[Start of section]
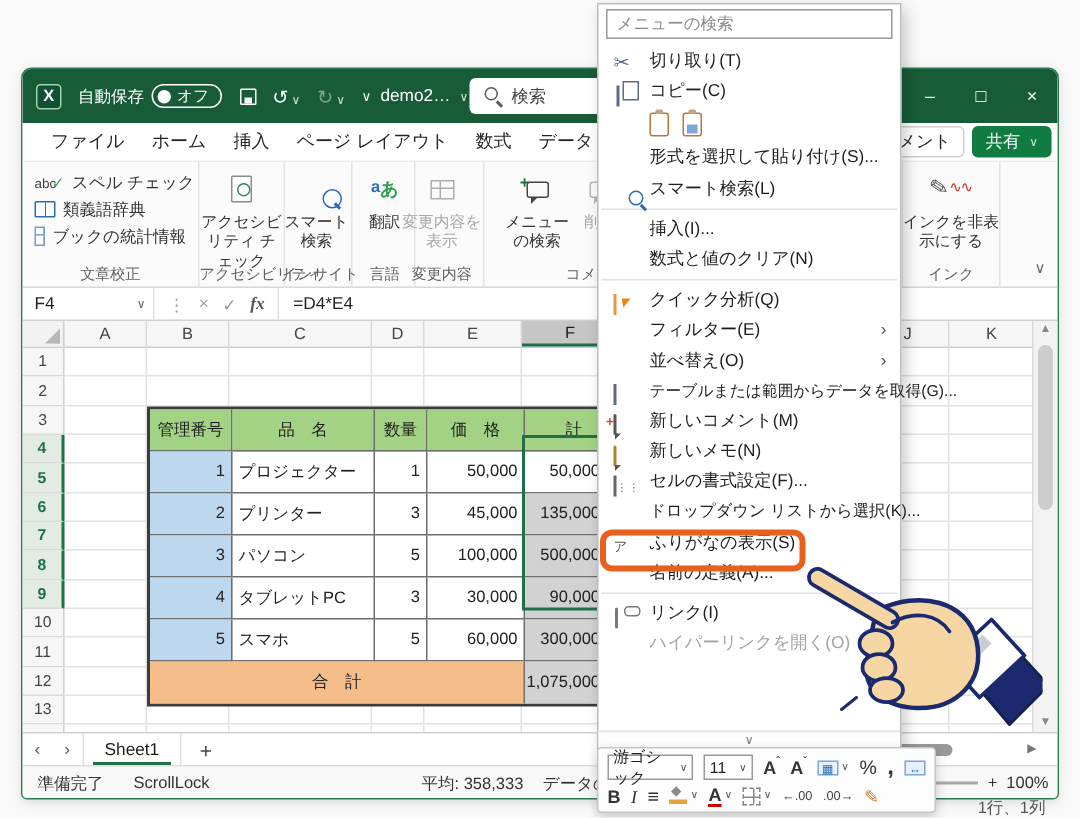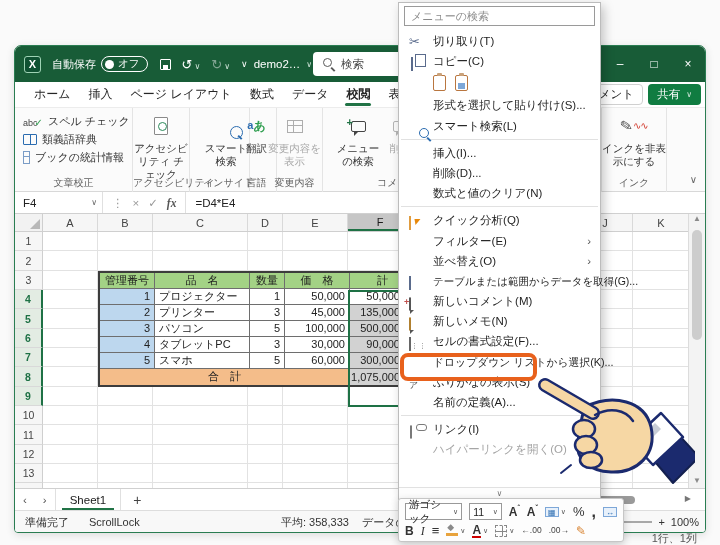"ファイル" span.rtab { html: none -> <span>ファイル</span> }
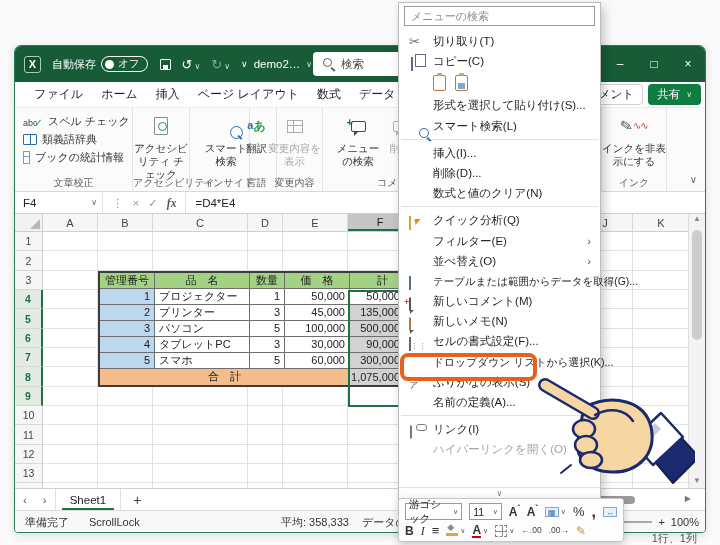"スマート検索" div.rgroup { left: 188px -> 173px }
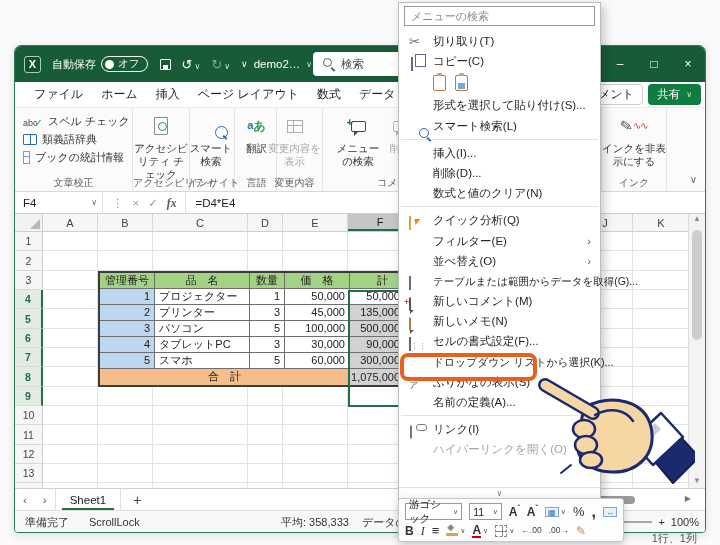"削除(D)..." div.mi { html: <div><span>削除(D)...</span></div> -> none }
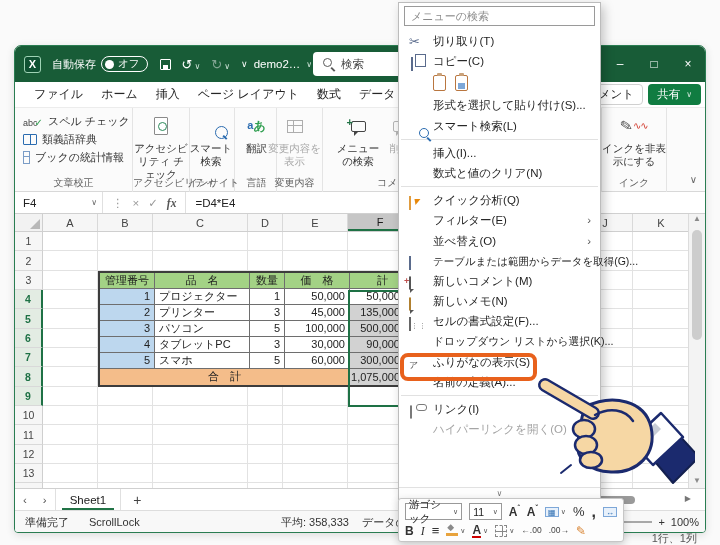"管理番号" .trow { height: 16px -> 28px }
[End of section]
[Start of section]
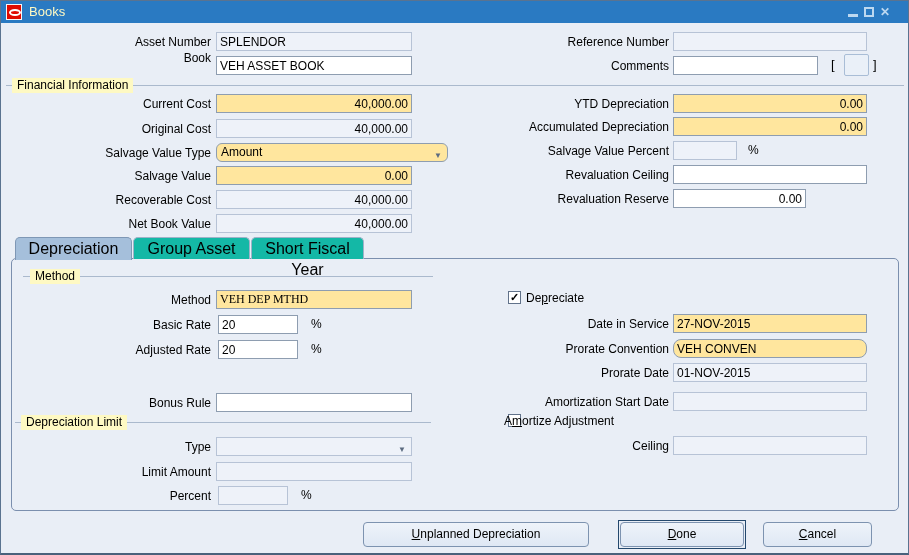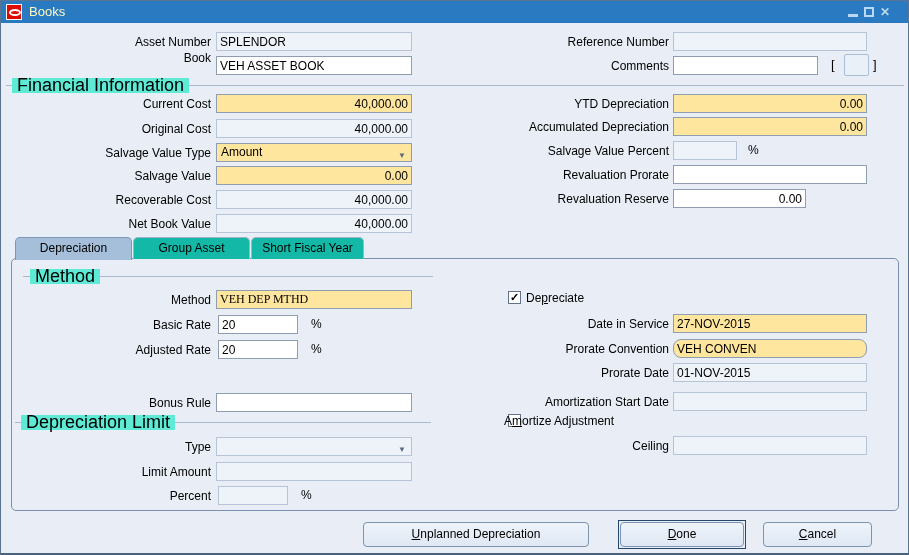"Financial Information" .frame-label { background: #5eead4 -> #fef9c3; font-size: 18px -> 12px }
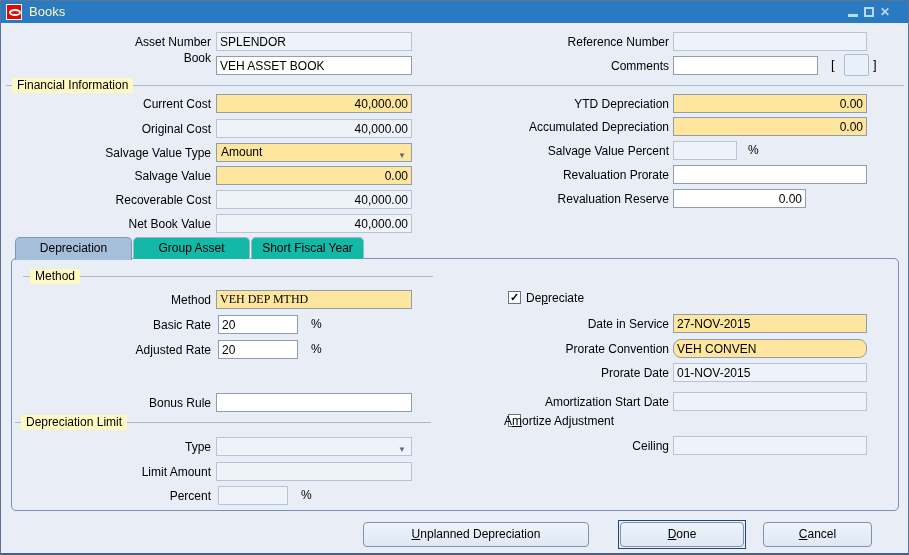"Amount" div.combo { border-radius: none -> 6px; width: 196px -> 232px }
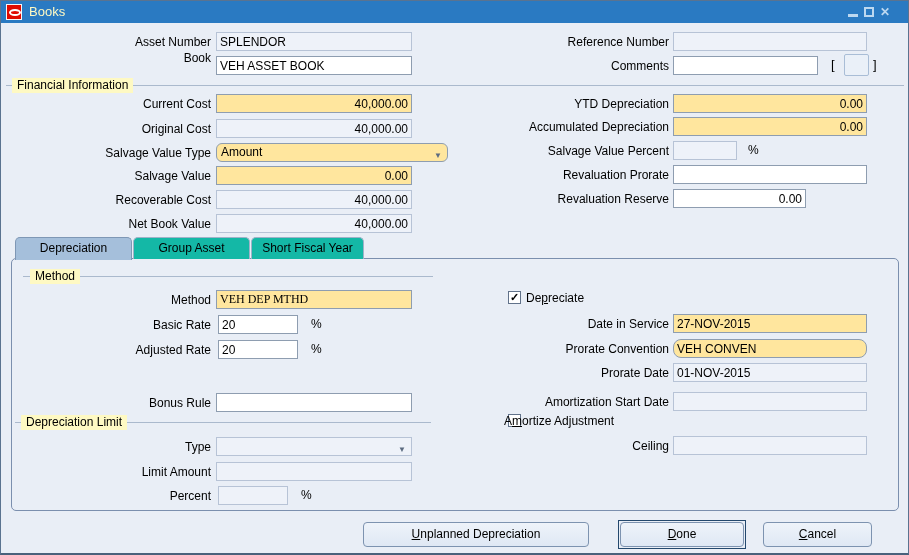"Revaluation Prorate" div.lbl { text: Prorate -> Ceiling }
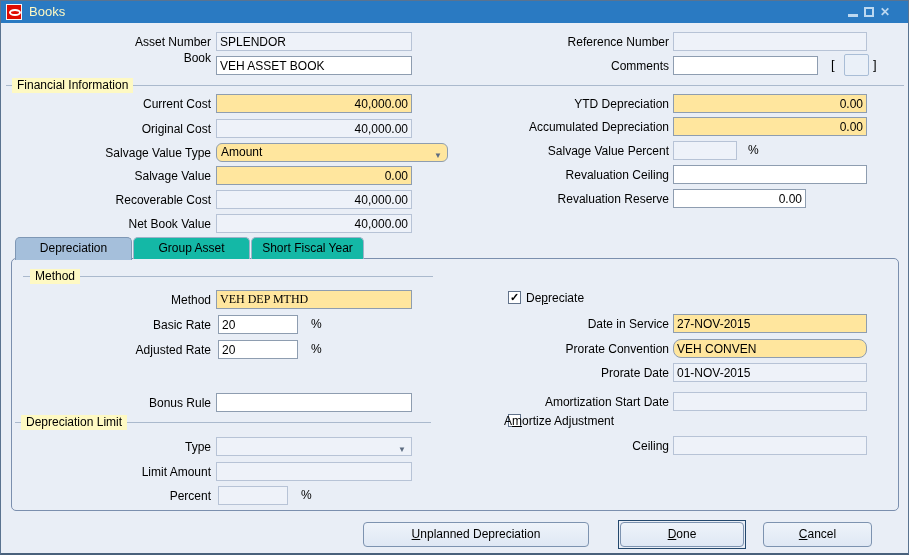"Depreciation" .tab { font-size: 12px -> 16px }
[End of section]
## What is required
Find where the line with "html: none ->" sits in the material above and where the line with "height: 16px ->" sits. Set down exactly the lines from the first to the second, both included and nothing else, without pictures.

## Answer to the exercise
"ファイル" span.rtab { html: none -> <span>ファイル</span> }
"スマート検索" div.rgroup { left: 188px -> 173px }
"削除(D)..." div.mi { html: <div><span>削除(D)...</span></div> -> none }
"管理番号" .trow { height: 16px -> 28px }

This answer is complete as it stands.